Examples of the Uses of Content Analysis
For example, a brand can discover emerging trends with the use of content analysis. Content from online conversations is obtained from various sources such as news, feedbacks, blogs, tickets, online discussion, social media, and reviews. Once the data is available, the data has to be sliced and diced using algorithms and proven mathematical models. Topics, relationships, and tone intensities are analyzed to identify patterns, correlations, and inferences at multiple levels.
As content analysis deals with text, numbers, comments, statistics, and much more measurable facts, it is used for forecasting, trend analysis, and drawing logical strategies. It is used widely to remove the ambiguity factor and to get rid of opinions and guesswork.

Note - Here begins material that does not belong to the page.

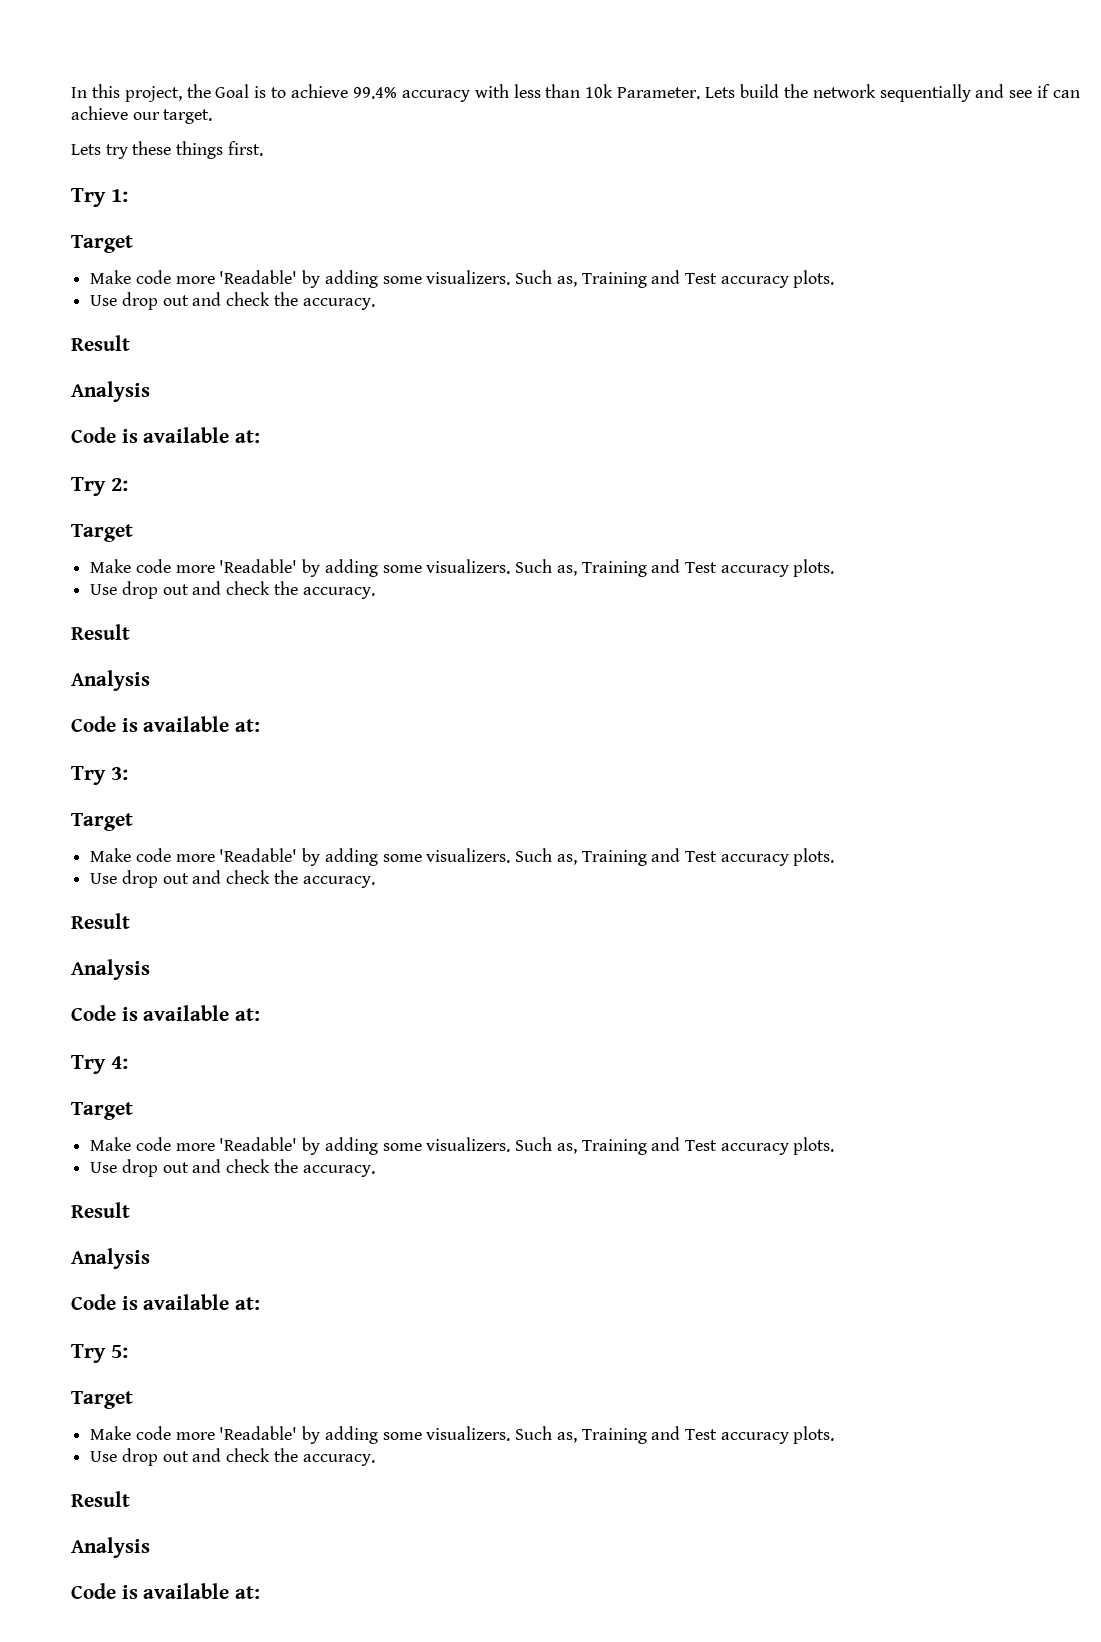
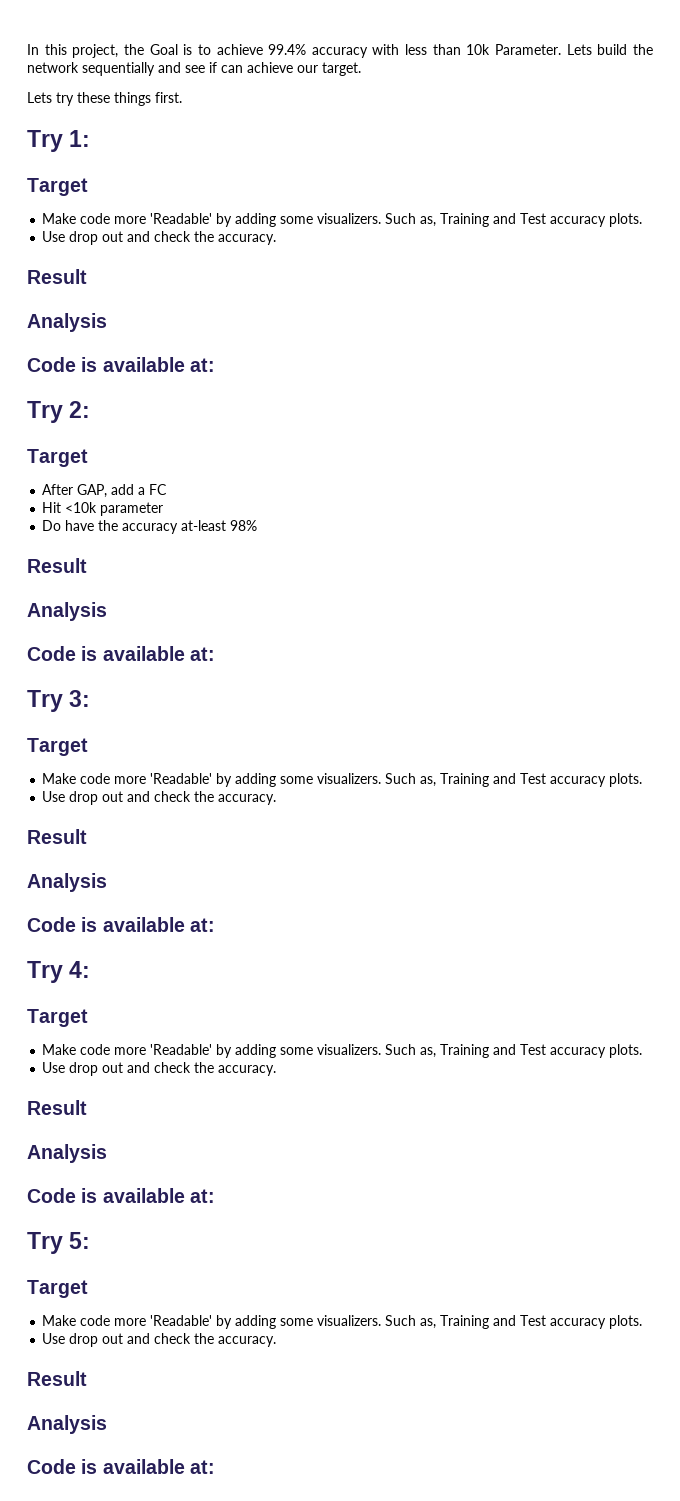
[90,559,835,577] [90,581,375,599] Make code more 'Readable' by adding some visualizers. Such as, Training and Test accuracy plots. // Use drop out and check the accuracy. -> [42,484,168,498] [42,502,164,516] [42,520,258,534] After GAP, add a FC // Hit <10k parameter // Do have the accuracy at-least 98%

Content that you gather is subjective, and hence using it to analyze and define it more quantitatively helps to arrive at decisions. Therefore, content analysis is essential. It has the following benefits:
- Establishes proof of the reliability of the data
- Allows both quantitative and qualitative analysis
- Offers valuable insights into history by analyzing information
- Provides analytical insight into human thought and language
- To Identify the trends and intentions of an individual or a group
- Understands both human behavior and the use of language, and their relationship
The use of content analysis depends on how you use it. For example, when you release an article on your blog page, content analysis will help to understand the further journey.

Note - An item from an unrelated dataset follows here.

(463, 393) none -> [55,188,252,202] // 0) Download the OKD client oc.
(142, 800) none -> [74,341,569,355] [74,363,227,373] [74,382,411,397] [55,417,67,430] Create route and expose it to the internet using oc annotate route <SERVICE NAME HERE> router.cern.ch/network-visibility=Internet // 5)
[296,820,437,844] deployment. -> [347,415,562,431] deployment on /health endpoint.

How many people read it, how many liked it, how many shared it, how many people visited your website after reading your article, and how much sales increased post releasing this article.

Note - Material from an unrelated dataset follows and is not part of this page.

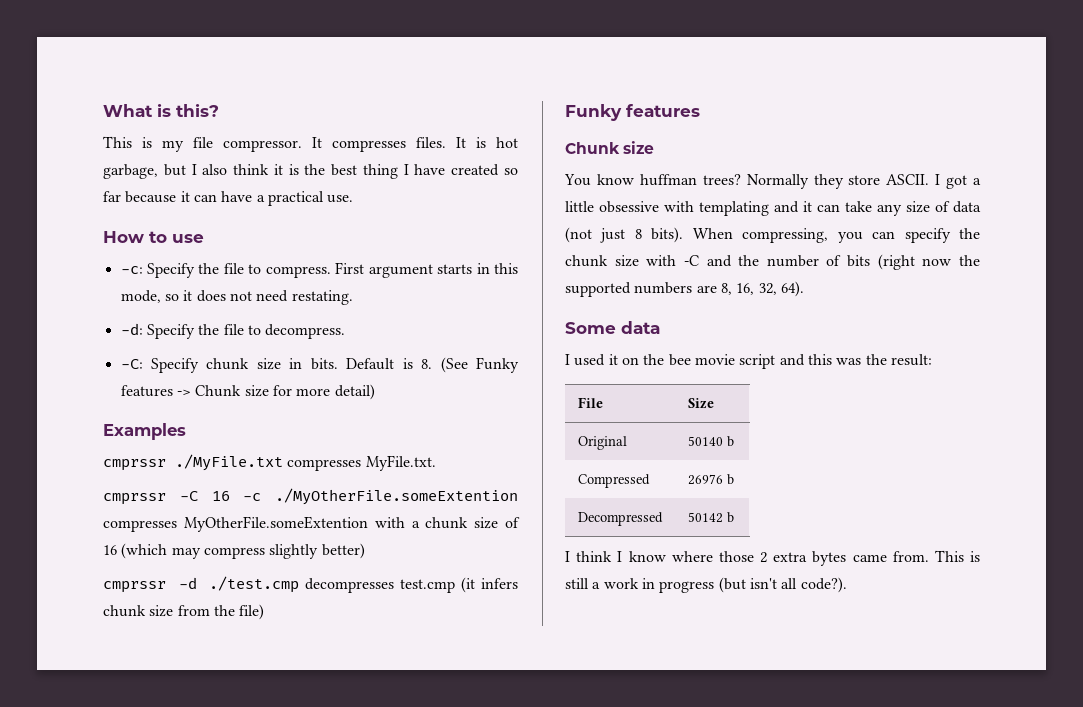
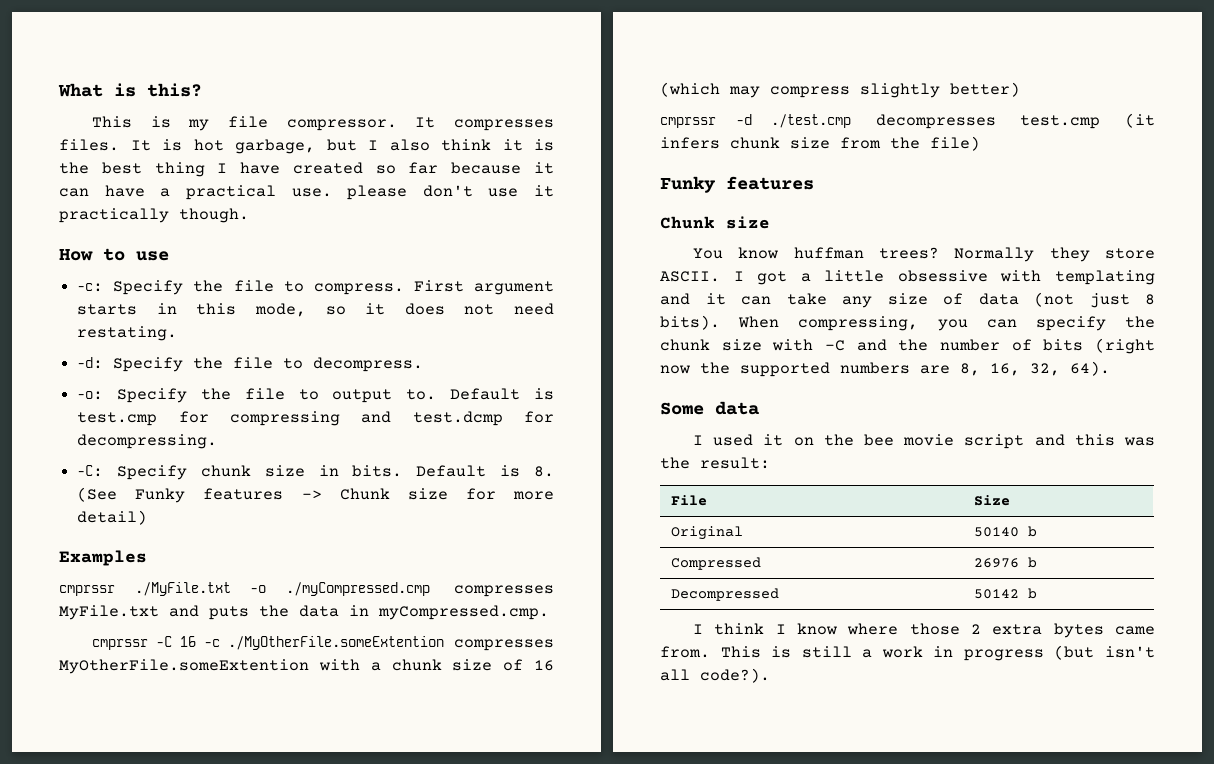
(354, 199) none -> [347,185,554,200] [59,208,249,223] please don't use it practically though.
(346, 331) none -> [77,388,554,403] [77,411,554,426] [77,434,218,449] // -o: Specify the file to output to. Default is test.cmp for compressing and test.dcmp for decompressing.
[287,455,436,471] compresses MyFile.txt. -> [250,582,554,597] [59,605,549,620] -o ./myCompressed.cmp compresses MyFile.txt and puts the data in myCompressed.cmp.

When you look at the content analysis reports, you can identify several areas that are doing well and the specific regions where you will have to devote attention to its improvement. All this would not have happened without content analysis.
Content analysis can be performed in three different methods: conventional, directed, and summative. Though there are three different approaches, they intend to understand and analyze the meaning of content. They do have specific differences, which is predominantly in the coding system.
Also called inductive category development, this approach is used when the existing theory or research on any given subject is limited. Here data is used as a source to arrive at categories rather than using any of the pre-existing categories. In this approach, the researches rely entirely on the data to arrive at new insights. Most of the qualitative analysis methods use this approach to study and analyze.
In this approach, research is based on an existing theory. This approach of content analysis is used to validate or further analyze the already existing theory. This method can be done in two ways. One way is to start coding the data based on the predetermined codes from the earlier approach. Another way is to review the existing codes and assign new codes for the text that could not be categorized in the previous method. The directed content analysis aims to focus and extend the pre-existing theory to determine the key concepts.
In this approach, the words of text will be initially counted and compared, followed by further interpretation of the content. The summative content analysis aims at finding the underlying meanings of the text or words. In this approach, the study starts by searching for a particular text and counting the number of times it appears and further tries to understand the fundamental context for the use of the words either explicit or in its indirect terms. Summative content analysis is a nonreactive method of studying the phenomenon of interest.
The approaches of content analysis depend on the research purposes that may need different research designs and various techniques of analysis. The research should take the choice of using a conventional or summative or directed approach after considering the purpose and the methods.